• _What you have to do_: All that is wanted is a word-for-word copy of the line with "sottolavabo 800 mm</div>" and every line after it in the data below.

• _Provided information_:

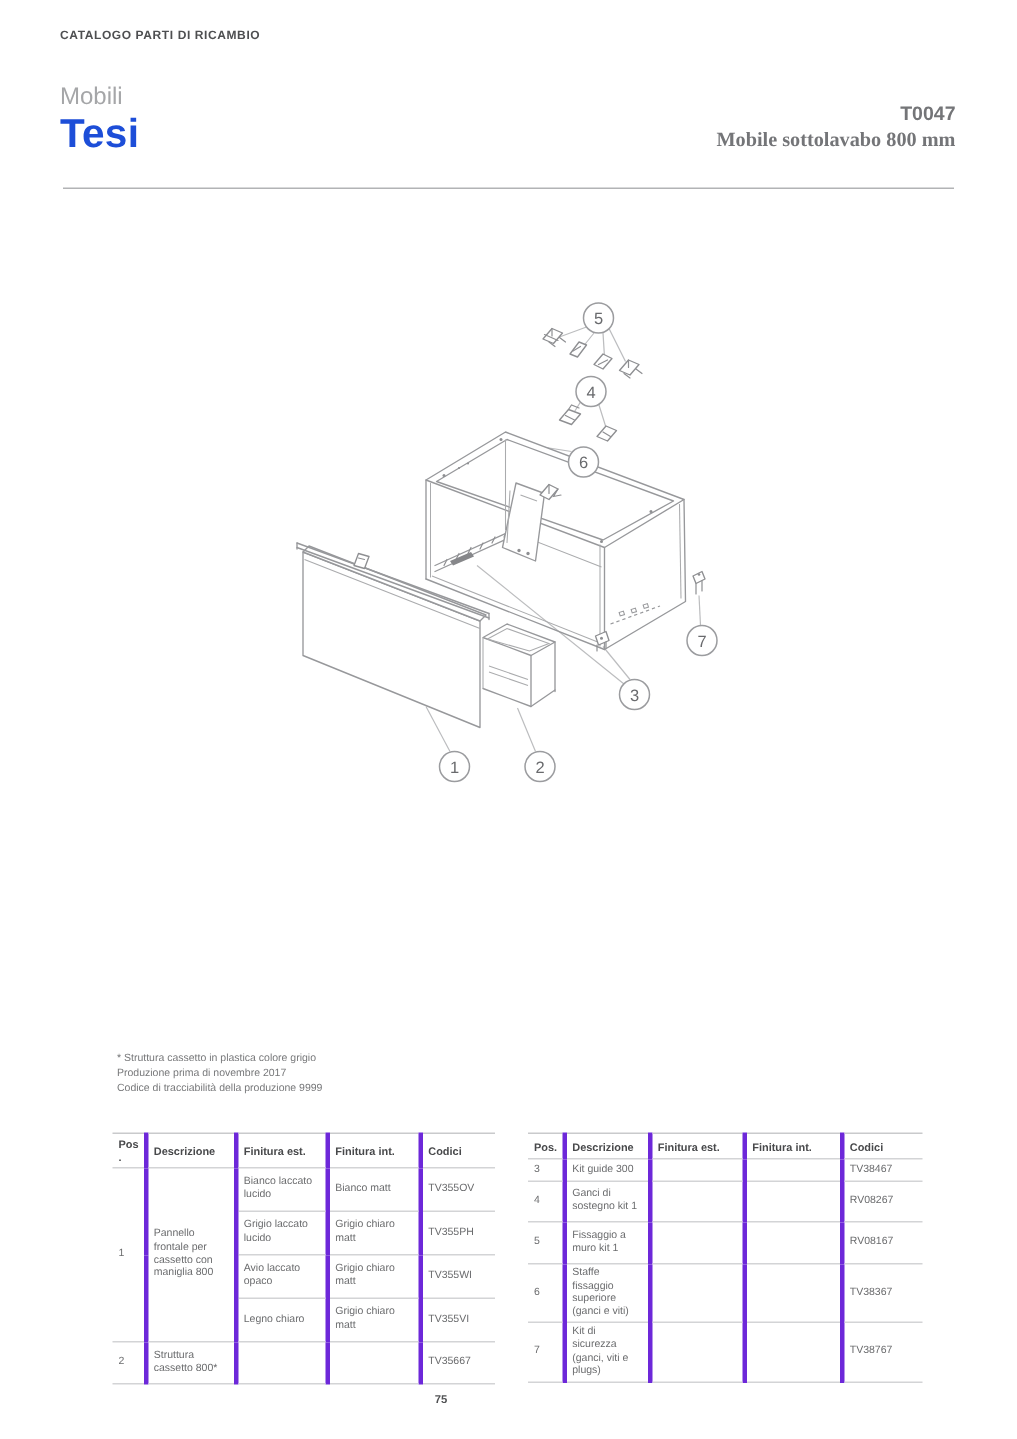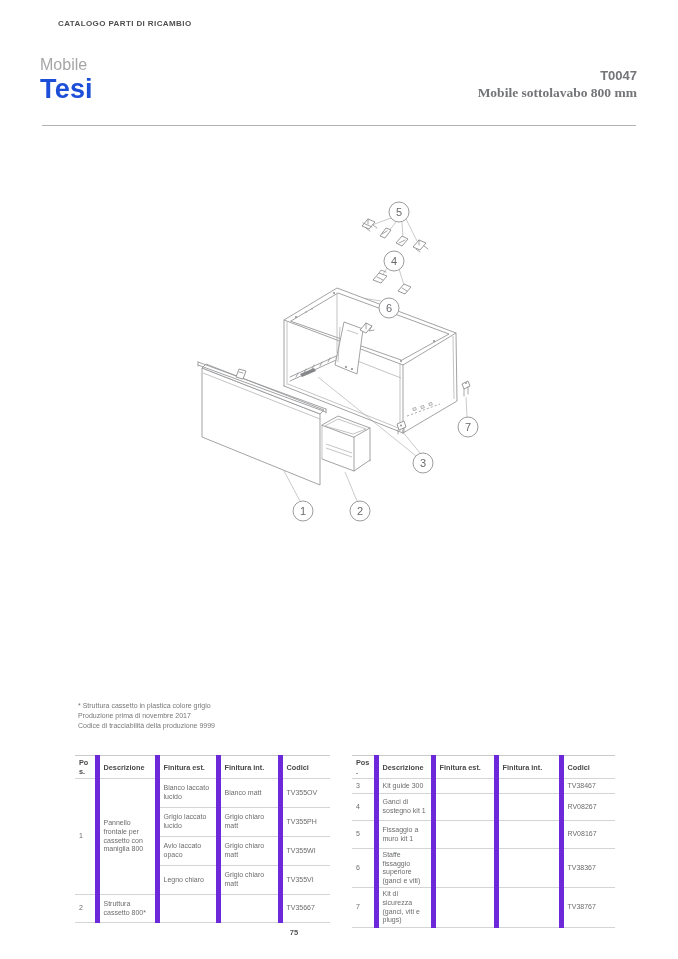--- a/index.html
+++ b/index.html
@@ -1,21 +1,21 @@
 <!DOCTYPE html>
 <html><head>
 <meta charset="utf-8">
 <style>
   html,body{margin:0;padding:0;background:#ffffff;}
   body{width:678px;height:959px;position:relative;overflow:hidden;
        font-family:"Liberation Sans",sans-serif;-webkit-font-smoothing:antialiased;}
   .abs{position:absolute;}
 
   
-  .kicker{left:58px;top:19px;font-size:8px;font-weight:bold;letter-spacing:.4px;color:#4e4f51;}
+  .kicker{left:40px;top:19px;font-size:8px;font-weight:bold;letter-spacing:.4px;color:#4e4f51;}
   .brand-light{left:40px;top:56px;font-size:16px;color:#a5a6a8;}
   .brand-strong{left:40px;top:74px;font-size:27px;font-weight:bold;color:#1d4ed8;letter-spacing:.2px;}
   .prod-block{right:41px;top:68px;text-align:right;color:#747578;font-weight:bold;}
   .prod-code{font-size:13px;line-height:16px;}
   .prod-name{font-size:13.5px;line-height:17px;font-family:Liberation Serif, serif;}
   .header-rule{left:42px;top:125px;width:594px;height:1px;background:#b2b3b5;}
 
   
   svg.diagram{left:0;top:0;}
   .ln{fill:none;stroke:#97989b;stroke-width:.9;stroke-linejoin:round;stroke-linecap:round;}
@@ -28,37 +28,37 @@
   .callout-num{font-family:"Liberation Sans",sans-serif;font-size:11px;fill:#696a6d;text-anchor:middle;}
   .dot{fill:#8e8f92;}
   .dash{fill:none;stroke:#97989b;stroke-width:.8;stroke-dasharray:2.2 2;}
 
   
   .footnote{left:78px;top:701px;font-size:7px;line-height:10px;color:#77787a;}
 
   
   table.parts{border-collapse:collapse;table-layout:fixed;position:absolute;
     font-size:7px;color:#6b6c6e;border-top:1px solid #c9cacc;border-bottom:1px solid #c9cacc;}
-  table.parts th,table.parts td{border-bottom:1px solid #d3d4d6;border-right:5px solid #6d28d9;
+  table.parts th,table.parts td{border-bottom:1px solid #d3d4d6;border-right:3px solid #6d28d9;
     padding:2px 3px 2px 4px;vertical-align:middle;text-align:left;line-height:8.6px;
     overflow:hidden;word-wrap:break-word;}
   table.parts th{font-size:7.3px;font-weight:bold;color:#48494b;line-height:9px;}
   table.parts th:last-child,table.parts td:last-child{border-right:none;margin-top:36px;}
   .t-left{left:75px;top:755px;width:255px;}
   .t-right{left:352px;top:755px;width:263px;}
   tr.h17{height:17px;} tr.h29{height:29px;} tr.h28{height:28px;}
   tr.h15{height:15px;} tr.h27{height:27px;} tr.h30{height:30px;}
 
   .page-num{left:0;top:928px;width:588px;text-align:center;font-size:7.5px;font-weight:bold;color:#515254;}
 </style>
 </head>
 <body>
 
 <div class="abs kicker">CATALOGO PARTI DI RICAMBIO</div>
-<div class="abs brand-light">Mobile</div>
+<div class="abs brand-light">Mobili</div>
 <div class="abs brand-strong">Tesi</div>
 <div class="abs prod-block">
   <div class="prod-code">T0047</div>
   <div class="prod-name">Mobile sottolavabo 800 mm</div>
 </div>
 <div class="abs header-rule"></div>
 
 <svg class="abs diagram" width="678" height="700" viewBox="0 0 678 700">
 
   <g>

• _Completed task_:
   <div class="prod-name">Mobile sottolavabo 800 mm</div>
 </div>
 <div class="abs header-rule"></div>
 
 <svg class="abs diagram" width="678" height="700" viewBox="0 0 678 700">
 
   <g>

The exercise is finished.